A partir dessa rede social, lançou um apelo na terça-feira para quem quisesse também ceder caravanas e autocaravanas, e a adesão foi elevada.

“O pessoal aderiu e fizemos contactos com as autoridades regionais de saúde (ARS) Norte, Centro, Lisboa e Vale do Tejo, Algarve e Alentejo. Temos como parceiros várias empresas do sector, como a Parracho, Gofree, Campocalmo, Albicampo e Indie Campers, que se juntaram e cederam o seu equipamento”, diz Pedro Castro, entusiasmado com a reacção que teve.

“Facilmente atingimos a centena e já hoje ultrapassámos as 200. Foi gratificante ver a resposta. E vai haver mais”, diz o organizador.

Actualmente, o movimento está a articular o trabalho com as ARS para perceber as necessidades e distribuir as viaturas de alojamento, mas 14 caravanas e autocaravanas vão ser já encaminhadas para o Norte, repartidas pelos hospitais de Gaia, São João, Santo António Pedro Hispano, Guimarães e Penafiel.

“Vão servir para a pernoita de auxiliares, médicos e enfermeiros. Esta é uma medida preventiva e não proactiva. Quase de certeza vamos entrar em ruptura e muitos dos nossos profissionais de saúde vão ficar impedidos de ir a casa. Isto é uma forma de, mais ou menos, terem um descanso digno”, sublinha Pedro Castro.

Os custos de deslocação são suportados pelos proprietários e empresas, embora tenha sido pedido apoio à Galp, Brisa e Via Verde, para ajudar essa despesa. “Cada portagem classe 2 são 40 euros. Estamos a aguardar uma resposta, porque pelo menos dez autocaravanas vão viajar de Lisboa para o Porto. Mas se não houver apoios, avançam na mesma”.

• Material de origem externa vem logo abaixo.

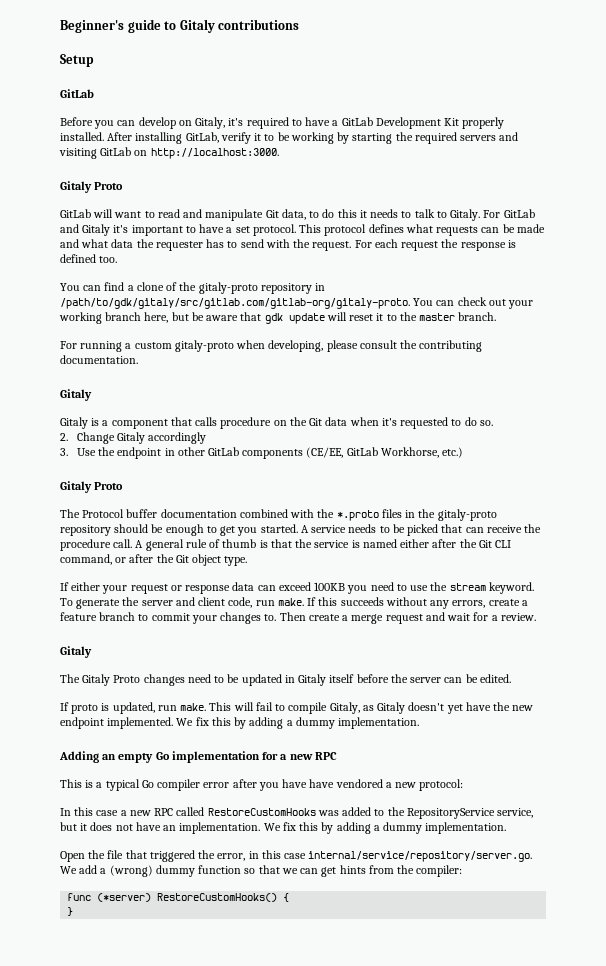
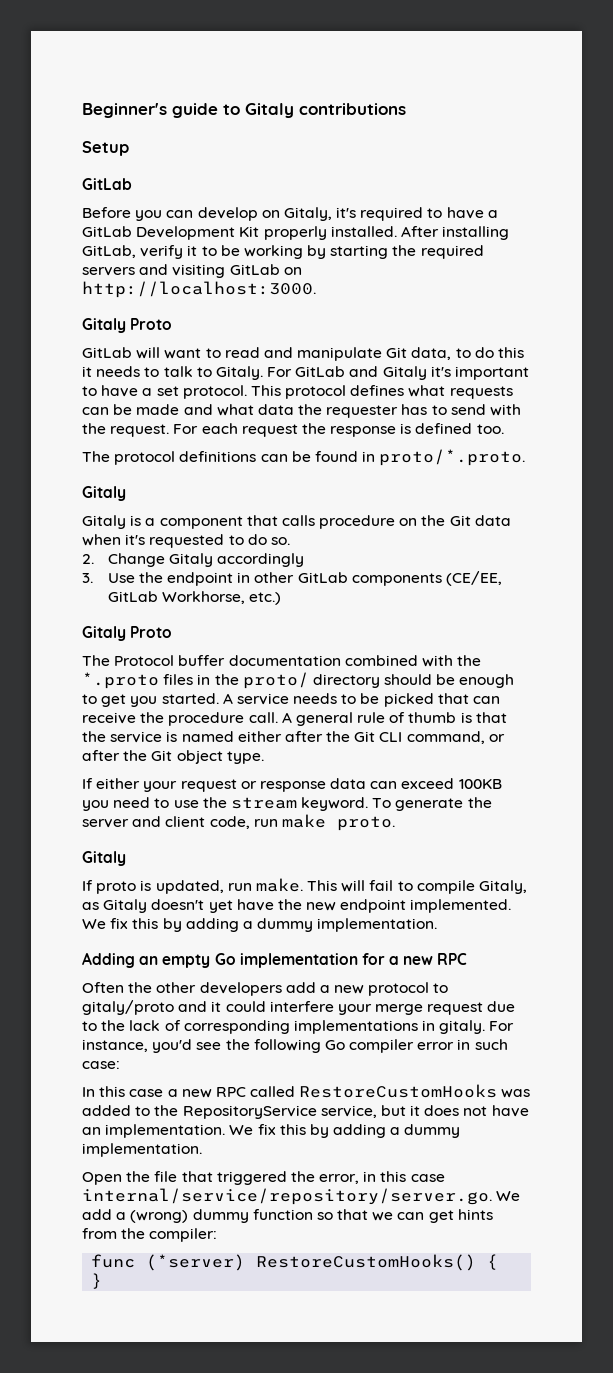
[60,282,326,294] [60,297,534,309] [59,312,497,324] [60,340,483,352] [60,355,138,364] You can find a clone of the gitaly-proto repository in /path/to/gdk/gitaly/src/gitlab.com/gitlab-org/gitaly-proto. You can check out your working branch here, but be aware that gdk update will reset it to the master branch. // For running a custom gitaly-proto when developing, please consult the contributing documentation. -> [82,449,526,466] The protocol definitions can be found in proto/*.proto.
[437,509,497,521] [60,525,111,536] gitaly-proto repository -> [242,672,380,689] proto/ directory
[277,597,528,609] [60,612,536,624] [60,646,92,658] [60,674,511,686] make. If this succeeds without any errors, create a feature branch to commit your changes to. Then create a merge request and wait for a review. // Gitaly // The Gitaly Proto changes need to be updated in Gitaly itself before the server can be edited. -> [281,814,395,831] [82,851,126,866] make proto. // Gitaly
[60,779,464,791] This is a typical Go compiler error after you have have vendored a new protocol: -> [82,982,449,996] [82,1000,516,1015] [82,1020,515,1034] [82,1039,508,1053] [82,1061,120,1069] Often the other developers add a new protocol to gitaly/proto and it could interfere your merge request due to the lack of corresponding implementations in gitaly. For instance, you'd see the following Go compiler error in such case:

Segundo o organizador, a única contrapartida pedida aos hospitais foi que as caravanas e autocaravanas fiquem instaladas junto a pontos de luz e água e que sejam “bem usadas, limpas e mantidas com cuidado, e devolvidas desinfectadas”.

Para o coordenador do movimento, a disponibilização dos alojamentos móveis “é o contributo máximo” que os proprietários podem fazer.

“Vamos ficar em casa e contribuir com o que temos. Queremos mostrar que o nosso turismo também ajuda a comunidade e tem uma função cívica. Se pudermos dar um bocadinho do que é nosso para ajudar neste momento difícil, melhor”, sublinha.

Um dos proprietários que está a ceder autocaravanas para médicos, enfermeiros e bombeiros é Rui Ferreira, de Vale de São Cosme, em Vila Nova de Famalicão. O mecânico e comerciante de autocaravanas diz querer ajudar o país “nesta situação de emergência”.

“As autocaravanas têm muito valor, mas é uma situação de emergência. Se é preciso habitação para os médicos, enfermeiros ou bombeiros, esta é uma forma de os ajudar a ficar perto do local de trabalho”, diz Rui Ferreira, que está a disponibilizar seis destes veículos preparados para alojamento.